Source records:

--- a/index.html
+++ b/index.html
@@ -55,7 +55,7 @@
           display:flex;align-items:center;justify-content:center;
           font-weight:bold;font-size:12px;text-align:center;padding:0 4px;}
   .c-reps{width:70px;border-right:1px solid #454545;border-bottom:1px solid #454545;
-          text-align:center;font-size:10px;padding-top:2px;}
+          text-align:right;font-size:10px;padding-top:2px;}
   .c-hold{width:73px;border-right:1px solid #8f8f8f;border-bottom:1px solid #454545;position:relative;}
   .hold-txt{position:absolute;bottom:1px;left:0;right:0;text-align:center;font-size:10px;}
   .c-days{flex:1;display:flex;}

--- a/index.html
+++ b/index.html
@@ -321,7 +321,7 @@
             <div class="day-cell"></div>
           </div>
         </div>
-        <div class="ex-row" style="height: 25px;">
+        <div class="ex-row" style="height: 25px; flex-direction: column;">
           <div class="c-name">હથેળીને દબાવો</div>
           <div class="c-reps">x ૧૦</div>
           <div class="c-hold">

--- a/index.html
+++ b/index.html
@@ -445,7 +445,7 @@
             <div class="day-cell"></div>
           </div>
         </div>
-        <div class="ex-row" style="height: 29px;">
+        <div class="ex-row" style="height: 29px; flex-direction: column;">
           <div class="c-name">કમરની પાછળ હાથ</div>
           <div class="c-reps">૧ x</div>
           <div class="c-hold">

...

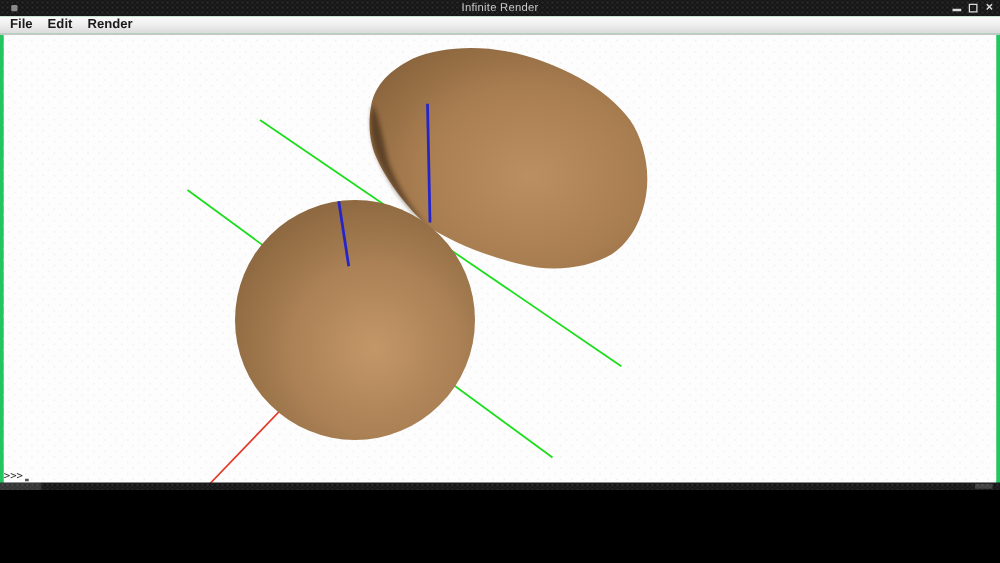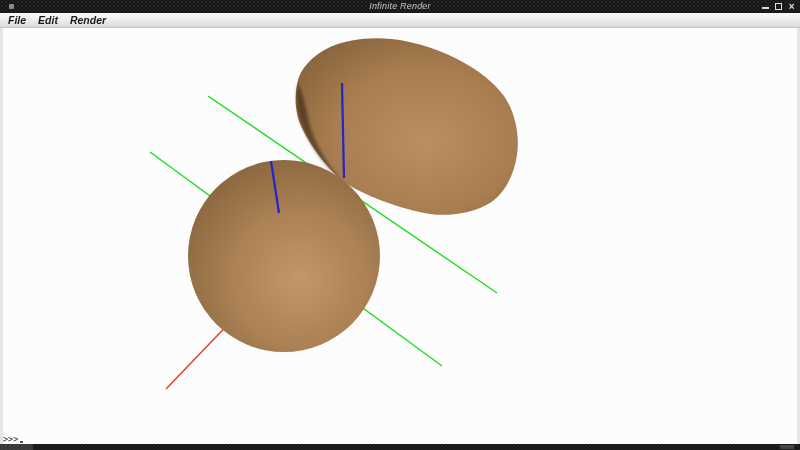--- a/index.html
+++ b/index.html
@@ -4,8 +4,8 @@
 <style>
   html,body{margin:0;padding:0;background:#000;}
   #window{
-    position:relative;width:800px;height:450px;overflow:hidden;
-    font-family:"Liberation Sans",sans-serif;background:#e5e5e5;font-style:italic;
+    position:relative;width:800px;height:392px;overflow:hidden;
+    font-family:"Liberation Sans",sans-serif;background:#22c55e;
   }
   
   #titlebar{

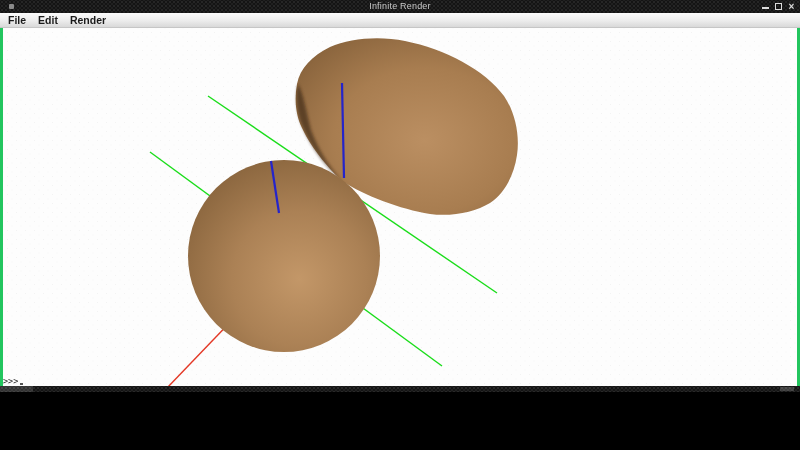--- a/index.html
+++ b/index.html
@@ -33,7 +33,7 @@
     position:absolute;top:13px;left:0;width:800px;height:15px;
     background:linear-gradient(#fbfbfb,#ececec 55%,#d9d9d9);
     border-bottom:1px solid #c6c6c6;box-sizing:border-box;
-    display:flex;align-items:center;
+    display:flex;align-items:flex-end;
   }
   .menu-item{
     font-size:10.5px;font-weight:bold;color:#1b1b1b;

# Task description
Pick out every line above that contains the word "name" and copy it.

# Written answer
           <div class="c-name">હથેળીને દબાવો</div>
           <div class="c-name">કમરની પાછળ હાથ</div>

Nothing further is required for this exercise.